Il cosiddetto arco vulcanico ellenico, che si estende dalla penisola di Methana, nell’estremità orientale del Peloponneso, all’isola di Nisyros, nel Dodecaneso, comprende anche una serie di isole originate da antiche eruzioni – tra cui Santorini – ed è stato nel corso della storia soggetto a terremoti e maremoti.
Caratteristica comune a tutto il territorio greco è la prevalenza del paesaggio montano: la Grecia continentale e insulare è occupata per circa l’80% da colline, valli e montagne, alcune delle quali hanno vette di notevole altezza, come l’Olimpo, che raggiunge i 2917 m, e la catena del Taigeto, nel Peloponneso, che comprende cime che superano i 2000 m; le pianure invece sono poco estese e limitate alle strisce costiere o alle piane alluvionali della Tessaglia e della Macedonia.

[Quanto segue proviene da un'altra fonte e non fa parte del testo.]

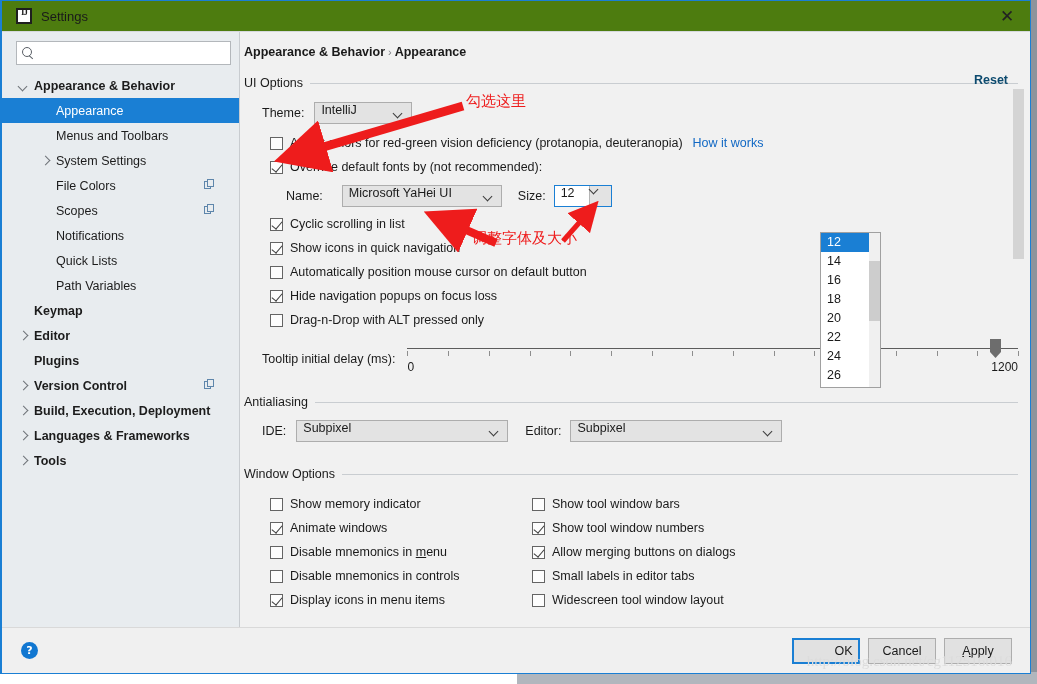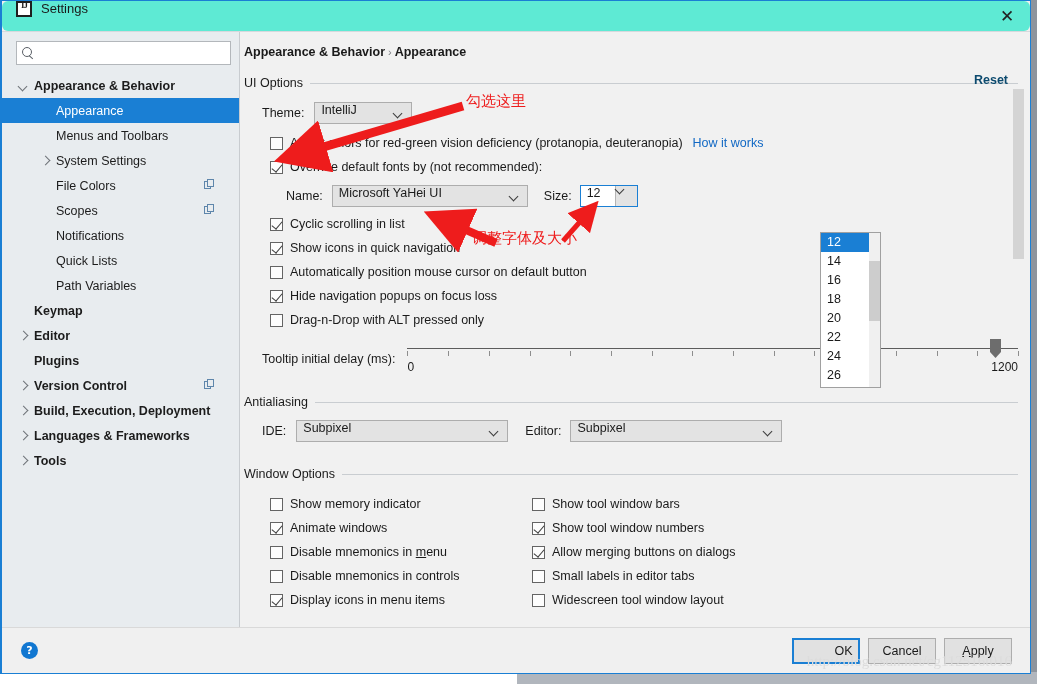--- a/index.html
+++ b/index.html
@@ -39,11 +39,10 @@
     display: flex; flex-direction: column;
   }
   .titlebar {
-    height: 30px; background: #5eead4;
-    display: flex; align-items: flex-start;
+    height: 30px; background: #4d7c0f;
+    display: flex; align-items: center;
     flex: 0 0 30px;
     position: relative;
-    border-radius: 6px;
   }
   .ij-logo {
     width: 16px; height: 16px; margin-left: 14px; margin-right: 9px;

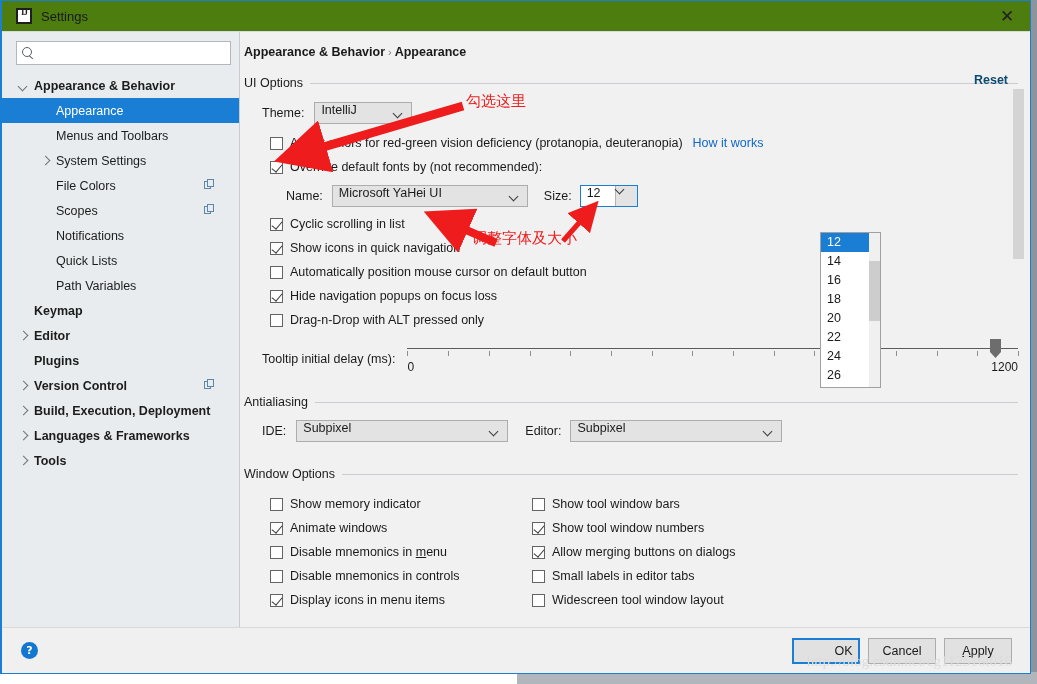--- a/index.html
+++ b/index.html
@@ -453,7 +453,7 @@
 
           <div class="row" style="margin-left:42px;margin-top:11px;">
             <span class="lbl">Name:</span>
-            <div class="combo" style="width:196px;margin-left:9px;">
+            <div class="combo" style="width:160px;margin-left:19px;">
               <span>Microsoft YaHei UI</span>
               <span class="chev"></span>
             </div>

A caratterizzare l’identità ambientale greca sono però anche le coste molto frastagliate, basse sul versante ionico e rocciose sull’Egeo, con uno sviluppo lineare di oltre 13 000 km. La straordinaria quantità di insenature, golfi e anse e la presenza di tante isole vicine alla costa mostrano una strettissima compenetrazione fra terra e mare, confermata da un semplice dato geografico: nessun punto della Grecia continentale dista più di 90 km dal mare e nessun punto del Mar Egeo dista più di 60 km da una costa.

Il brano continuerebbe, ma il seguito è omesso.